Dunning-Kruger effect

Image of a graph depicting the Dunning-Kruger effect.

Sometimes, people with lesser cognitive capability or who possess little ability and competence overrate their ability to successfully finish the job.

This inability to observe their own limitations both of their physical skills, and of their mental fallacies, and abilities as well, can lead to thinking errors such as confirmation bias and prejudices.

That’s why being introspective and exposing personal prejudices and biases is key to preventing falling victim to these thinking errors. Tempering one’s arrogance can also greatly help to reduce falling victim to the Dunning-Kruger effect.

Mental health protection

Illustration of a brain with arms and legs lifting weights while smiling, indicating that working out makes the brain feel, and work better.
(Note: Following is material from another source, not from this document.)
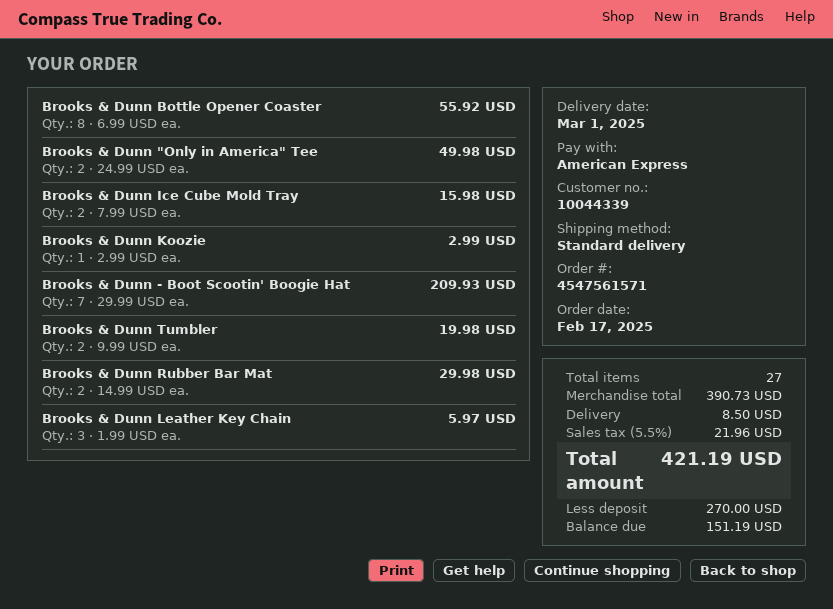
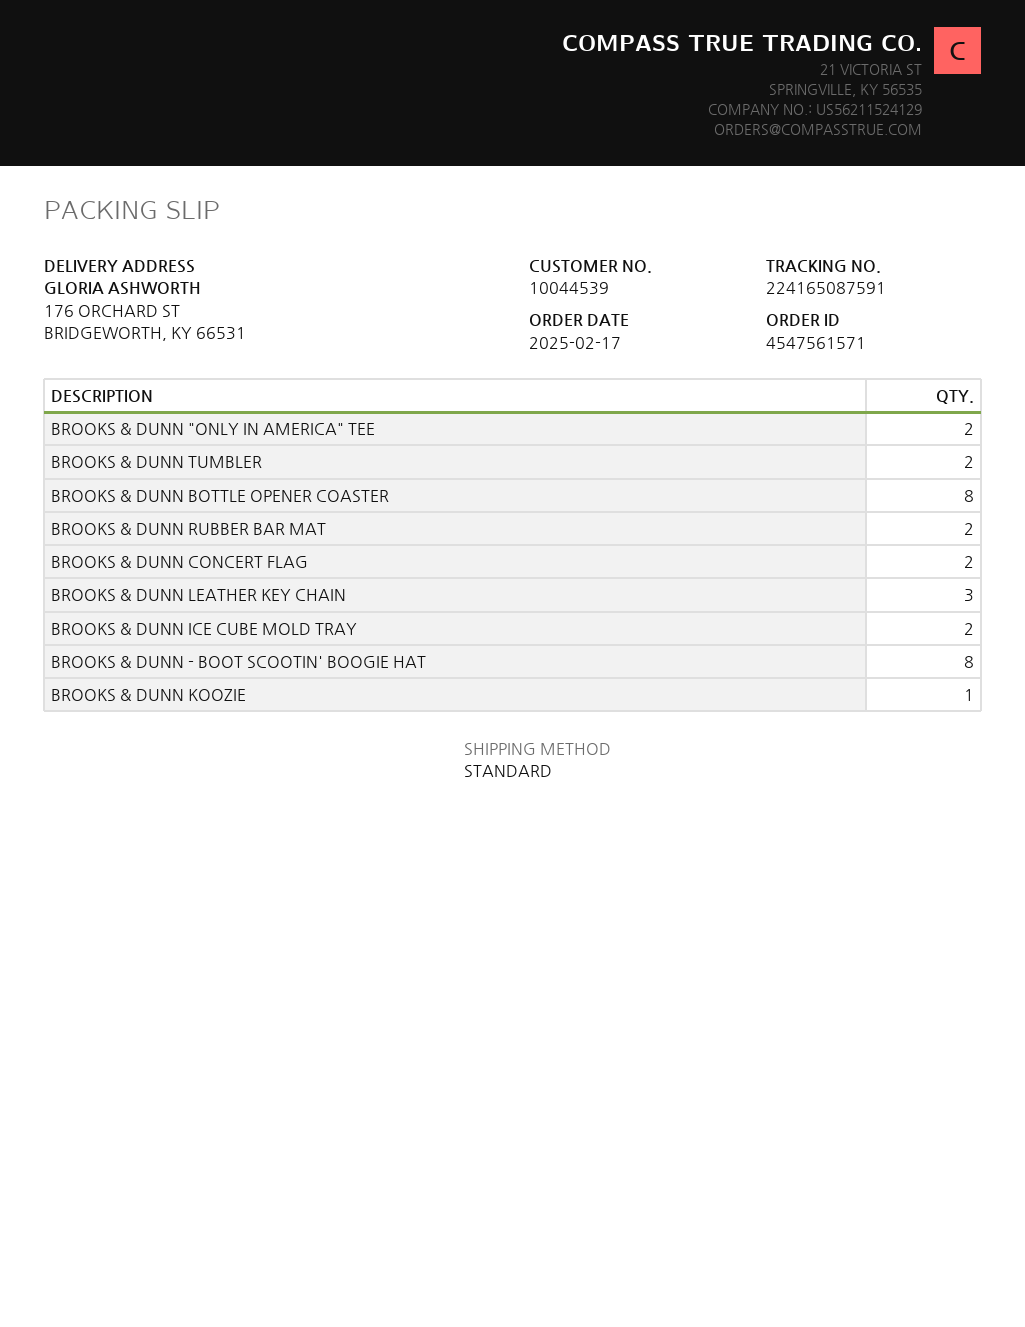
customer number: 10044339 -> 10044539
Brooks & Dunn - Boot Scootin' Boogie Hat: 7 -> 8
BROOKS & DUNN CONCERT FLAG: none -> 2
Too much reality and truth at once can overwhelm a person, reducing one’s mental health in the process.

Attempting to get and understand the truth is a good thing that should be celebrated. But it’s always important to balance the unknown, new information with what is known and thus, feels safe to us.

It is probably the case that some people can handle more truth at once than others. And what I know for sure is that we can learn to adapt and handle more truth at once without suffering detrimental effects.

Sometimes what we desire to believe is also more convenient, more fun, and most importantly, less painful to believe. Thus, we often readily accept the truth most favorable to us.

That’s why we frequently refrain from getting to know and attain the truth. Because some truths are extremely harsh and uncomfortable. Therefore, believing something less painful can serve to protect our psyche.

Call to action

Next time you decide that you believe what you want to believe, keep in mind that we often try to confirm the already pre-existing notions in our heads. Make sure you are not simply trying to confirm these biases and that you are not prejudiced in any way, shape, or form.

This is the only way to get as close to the objective truth as possible. And while the truth might hurt at first, it can and will eventually set you free.